52、作为优选方案，将diamond q mustang作为层析介质的纯化步骤4，工艺条件包括：将调节电导和ph的butyl bestarose 4ff层析的洗脱液进行上样，上样量约为3～4mg/ml、接触时间为5～7min；使用缓冲液组合7，所述缓冲液组合7包括平衡缓冲液7、清洗缓冲液7及洗脱缓冲液7，具体组成及参数控制为：

53、平衡缓冲液7：15～25mm pb，ph5.5～6.5；

54、清洗缓冲液7：15～25mm pb+0.10～0.20m氯化钠，ph5.5～6.5；

55、洗脱缓冲液7：15～25mm pb+0.20～0.40m氯化钠，ph5.5～6.5。

56、在更换洗脱缓冲液后约1cv，洗脱峰明显上升时开始收集洗脱液约2cv，得到纯化后的重组带状疱疹蛋白原液。

57、技术方案3

58、一种纯化重组带状疱疹蛋白的方法，包括：

59、将重组带状疱疹蛋白的粗分离样品溶液依序经过diamond q、diamond mix-amustang、butyl bestarose 4ff和diamond mmc mustang作为层析介质的纯化步骤。

60、作为优选方案，纯化步骤1、2和3及其工艺条件和技术方案2中的纯化步骤1、2和3及其工艺条件一致。

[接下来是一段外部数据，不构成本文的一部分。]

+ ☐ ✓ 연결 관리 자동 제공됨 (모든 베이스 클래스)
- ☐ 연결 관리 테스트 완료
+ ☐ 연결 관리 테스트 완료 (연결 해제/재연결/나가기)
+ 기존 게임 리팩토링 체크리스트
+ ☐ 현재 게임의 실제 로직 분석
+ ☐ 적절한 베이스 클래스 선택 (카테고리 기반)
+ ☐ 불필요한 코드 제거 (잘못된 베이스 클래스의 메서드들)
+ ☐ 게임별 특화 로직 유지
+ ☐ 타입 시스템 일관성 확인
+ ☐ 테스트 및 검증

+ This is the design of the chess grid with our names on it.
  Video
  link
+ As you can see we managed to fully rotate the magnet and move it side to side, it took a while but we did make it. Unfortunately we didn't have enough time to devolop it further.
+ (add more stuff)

61、作为优选方案，将diamond mmc mustang作为层析介质的纯化步骤4，工艺条件包括：将调节电导和ph的butyl bestarose 4ff层析的洗脱液进行上样，上样量为3～4mg/ml、接触时间为5～7min；使用缓冲液组合3，具体组成及参数控制见技术方案1。

62、在洗脱过程中收集洗脱峰25～25mau/mm，得到纯化后的重组带状疱疹蛋白原液。

63、作为优选方案，各纯化步骤中，保持样品、溶液和环境温度均在22～24℃之间。

64、所述重组带状疱疹蛋白的无糖基化修饰的分子量为57kda，有糖基化修饰的分子量为60～75kda，两种形式的蛋白均为纯化的目标产物；表达量为0.5～1.5g/l，等电点为5.2，消光系数为1.59。

65、本发明采用以上技术方案至少具有如下的有益效果：

66、1.对于本发明所纯化的重组带状疱疹蛋白，多模式强阴离子交换介质diamondmix-a和diamond mix-a mustang、多模式弱阳离子交换介质diamond mmc mustang、强阴离子交换介质diamond q和diamond qmustang以及疏水作用介质butyl bestarose 4ff能够协同去除hcp和杂质，其中diamond q和butyl bestarose 4ff效果显著；

67、2.本发明提供三套优选方案纯化重组带状疱疹蛋白。粗分离样品经diamond mix-a、butyl bestarose 4ff、diamond mmc mustang和diamond mix-amustang纯化的样品纯度>98％，hcp残留降低至300ppm左右；粗分离样品经diamond q、diamond mix-a mustang、butyl bestarose 4ff和diamond q mustang纯化的样品纯度约97％，hcp残留降低至350ppm左右；粗分离样品经diamond q、diamond mix-amustang、butyl bestarose 4ff和diamond mmc mustang纯化的样品纯度约98％，hcp残留降低至200ppm以下。本发明提供的纯化重组带状疱疹蛋白的方法不包括分子筛，具有流程短、操作简便且质量稳定的特点，纯化后的蛋白可达质量要求：纯度≥95％及宿主细胞蛋白残留<500ppm；不同类型的带状疱疹，种类不同，质量要求不同，因此，层析介质的属性要求也会存在差异。